Task brief — Starting with the line that has "[75,788,288,808] iPhone版も近日公開予定です。 ->" in the records below and ending with the line that has "[17,593,131,618] 1,008.75 INR", output those lines exactly and nothing more; omit the pictures.

START Data supplied

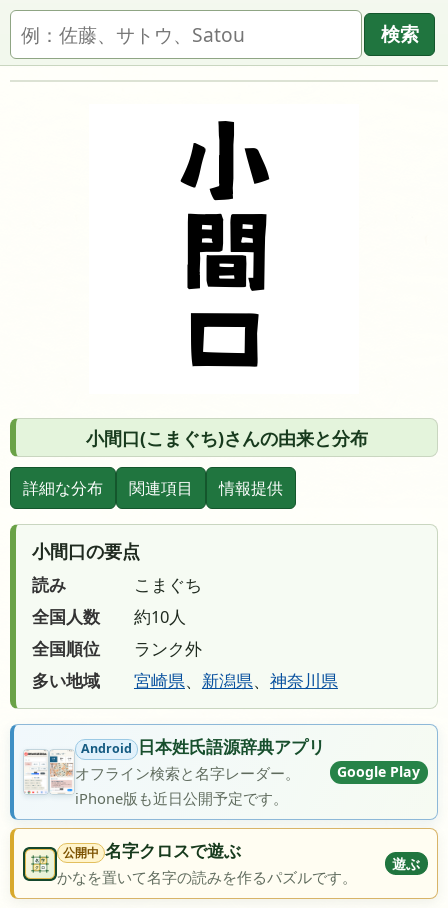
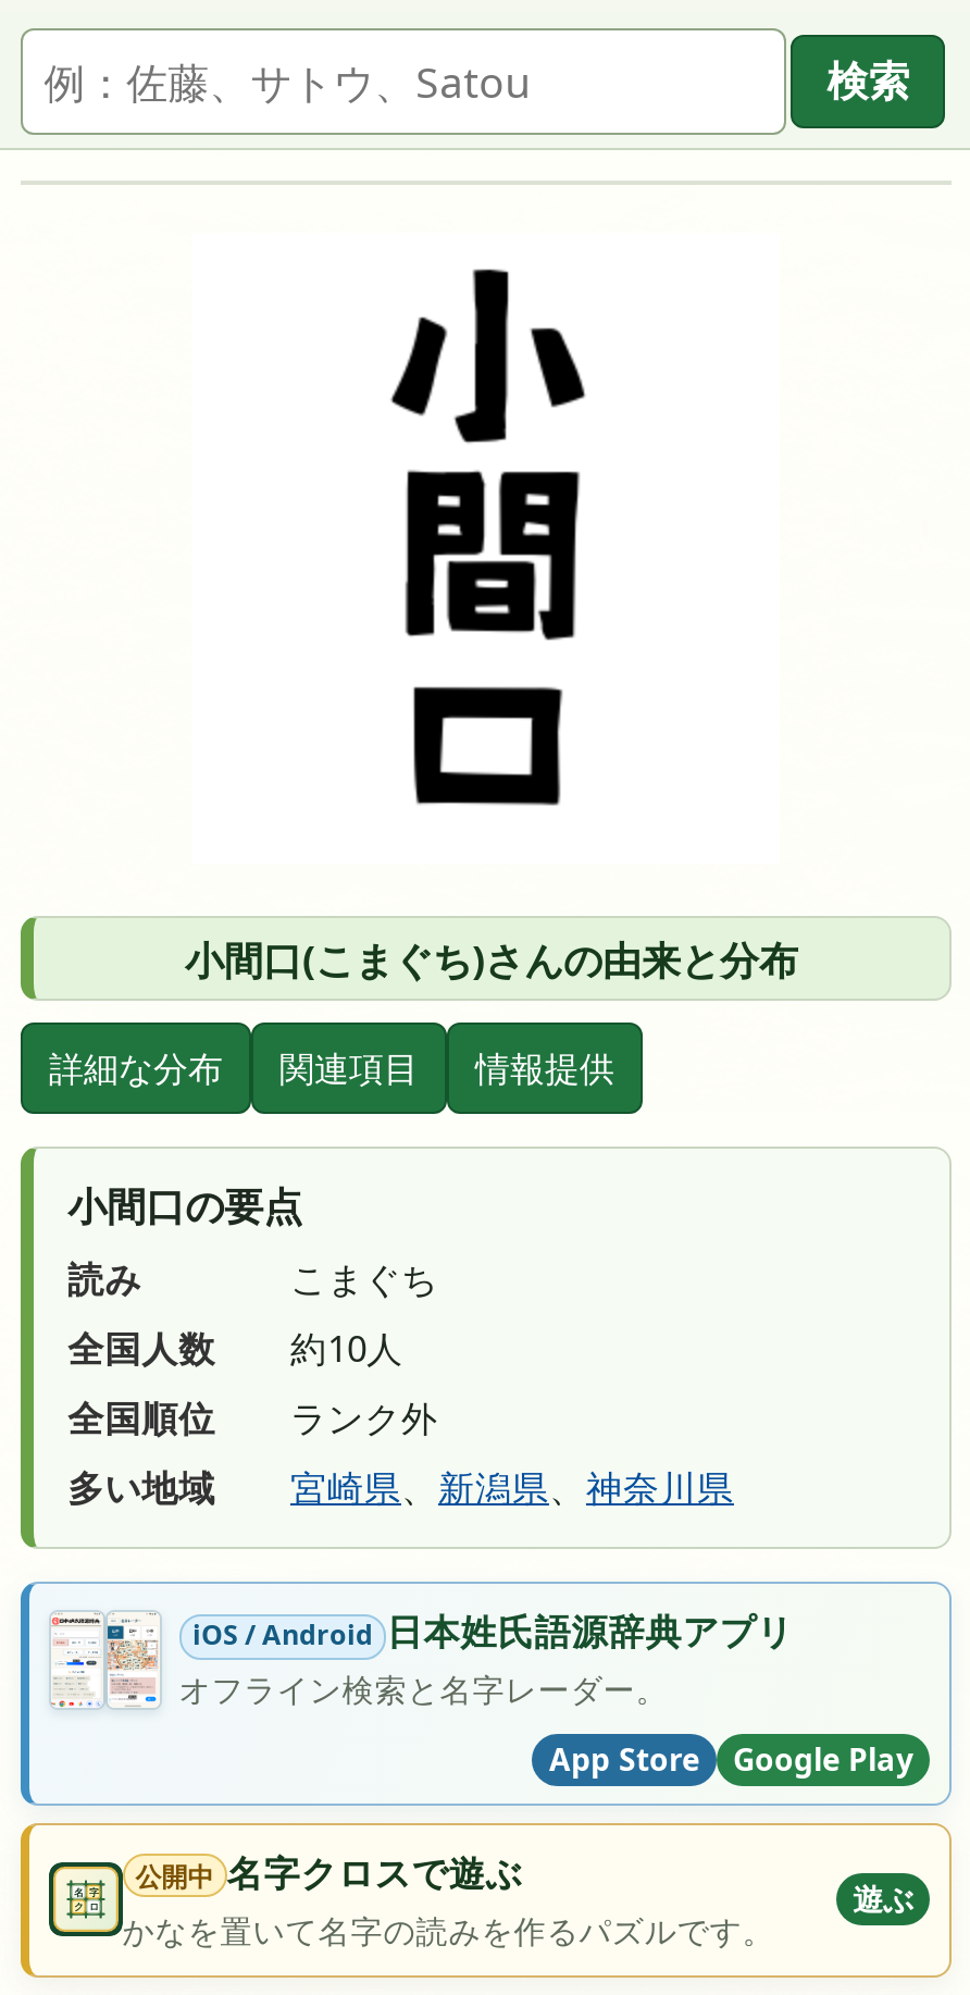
[24,735,325,794] [image] | Android 日本姓氏語源辞典アプリ -> [49,1606,793,1706] [image] | iOS / Android 日本姓氏語源辞典アプリ
moved [338,762,420,781] -> [733,1738,913,1780]: Google Play
[75,788,288,808] iPhone版も近日公開予定です。 -> [549,1738,699,1780] App Store

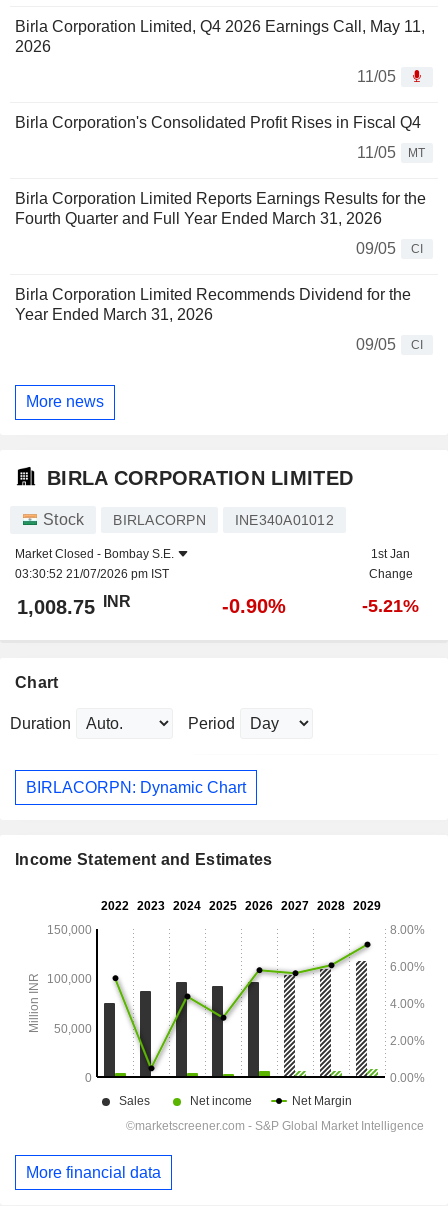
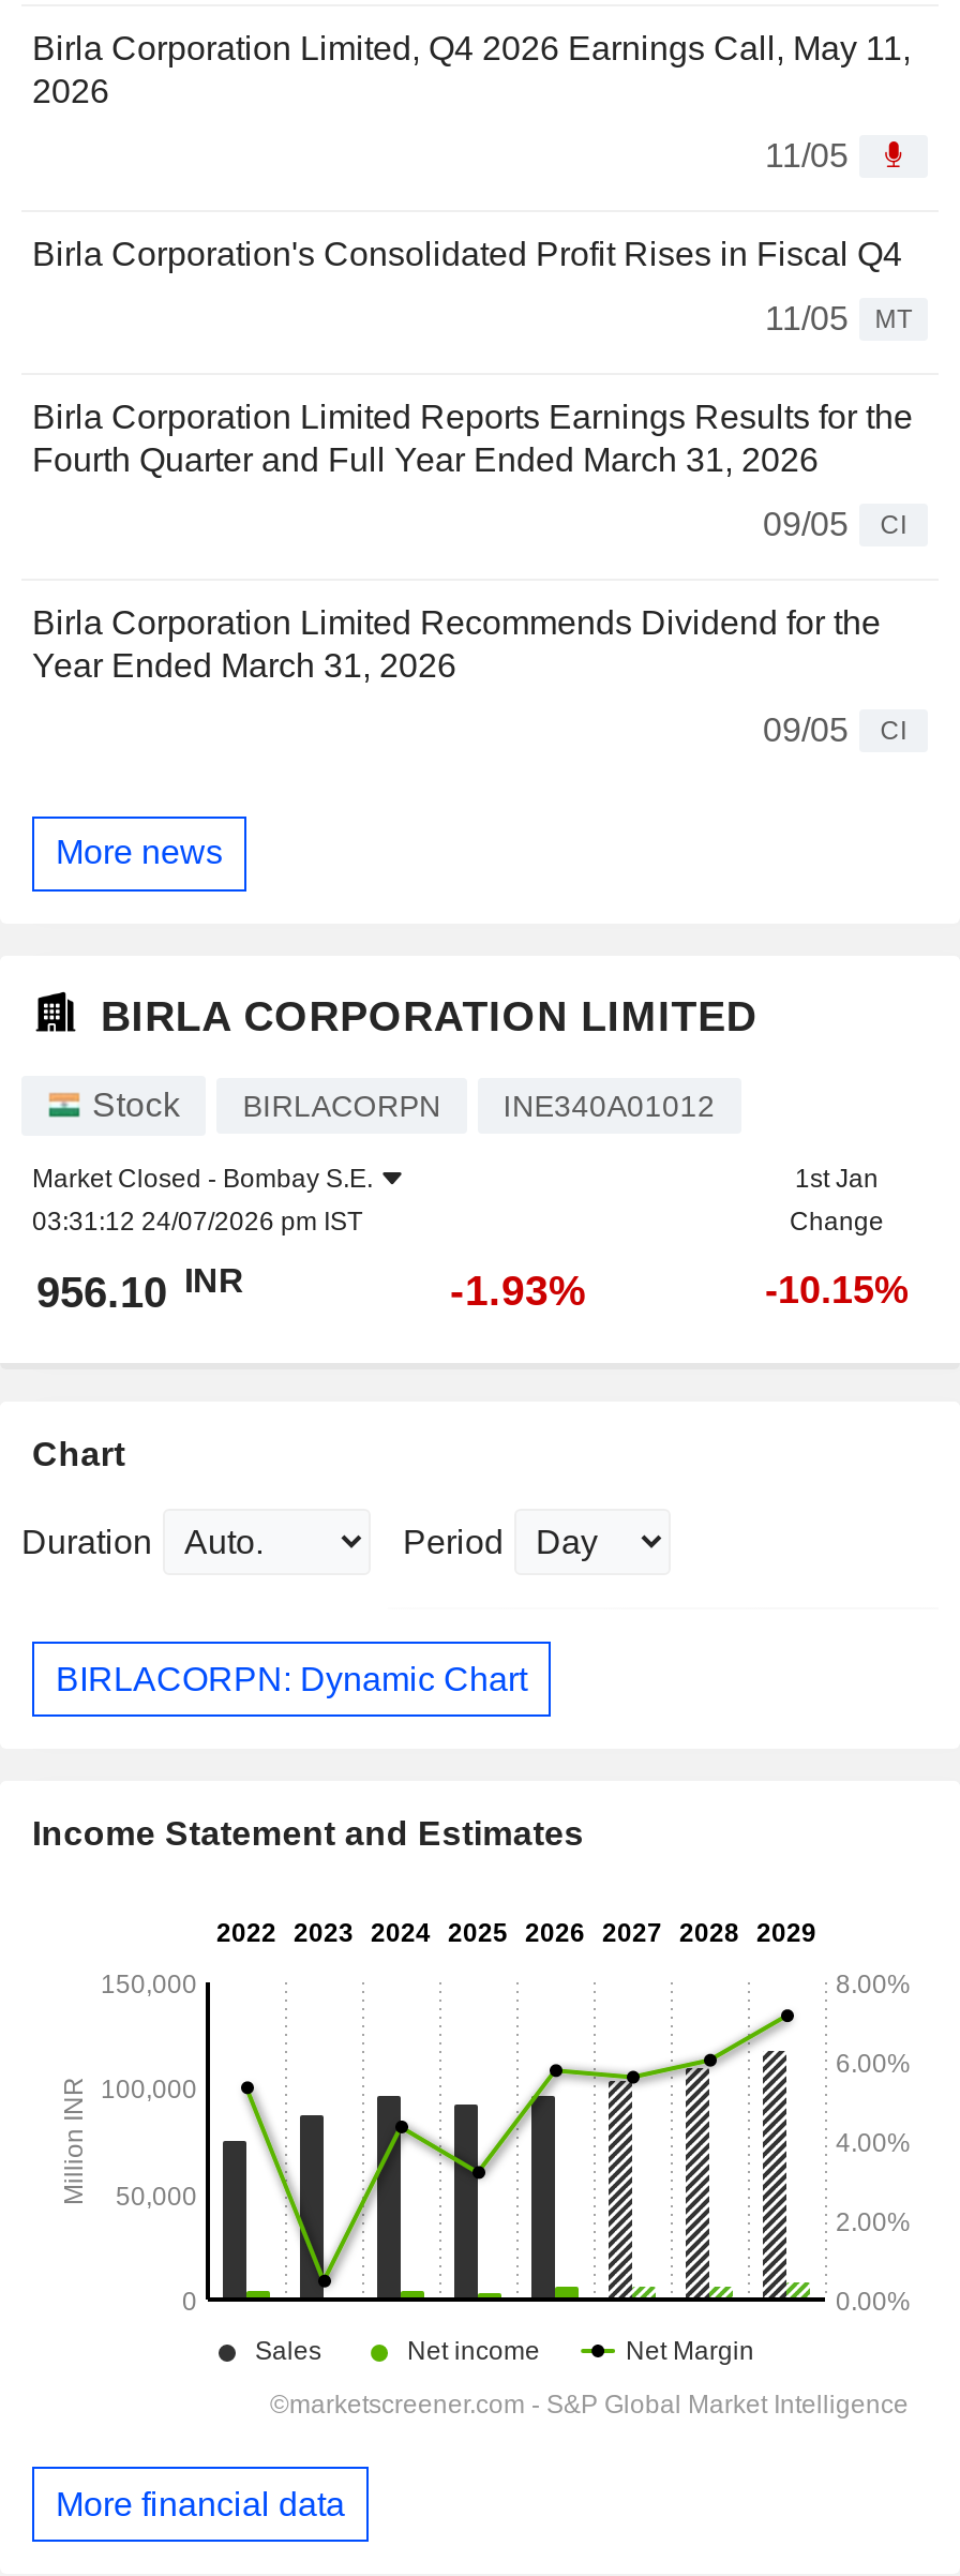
[15,567,169,581] 03:30:52 21/07/2026 pm IST -> [32,1207,362,1237] 03:31:12 24/07/2026 pm IST
[17,593,131,618] 1,008.75 INR -> [36,1261,244,1316] 956.10 INR
[222,595,286,617] -0.90% -> [450,1267,587,1314] -1.93%
[362,596,419,616] -5.21% -> [765,1269,909,1312] -10.15%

END Data supplied

Response to the exercise —
[75,788,288,808] iPhone版も近日公開予定です。 -> [549,1738,699,1780] App Store

[15,567,169,581] 03:30:52 21/07/2026 pm IST -> [32,1207,362,1237] 03:31:12 24/07/2026 pm IST
[17,593,131,618] 1,008.75 INR -> [36,1261,244,1316] 956.10 INR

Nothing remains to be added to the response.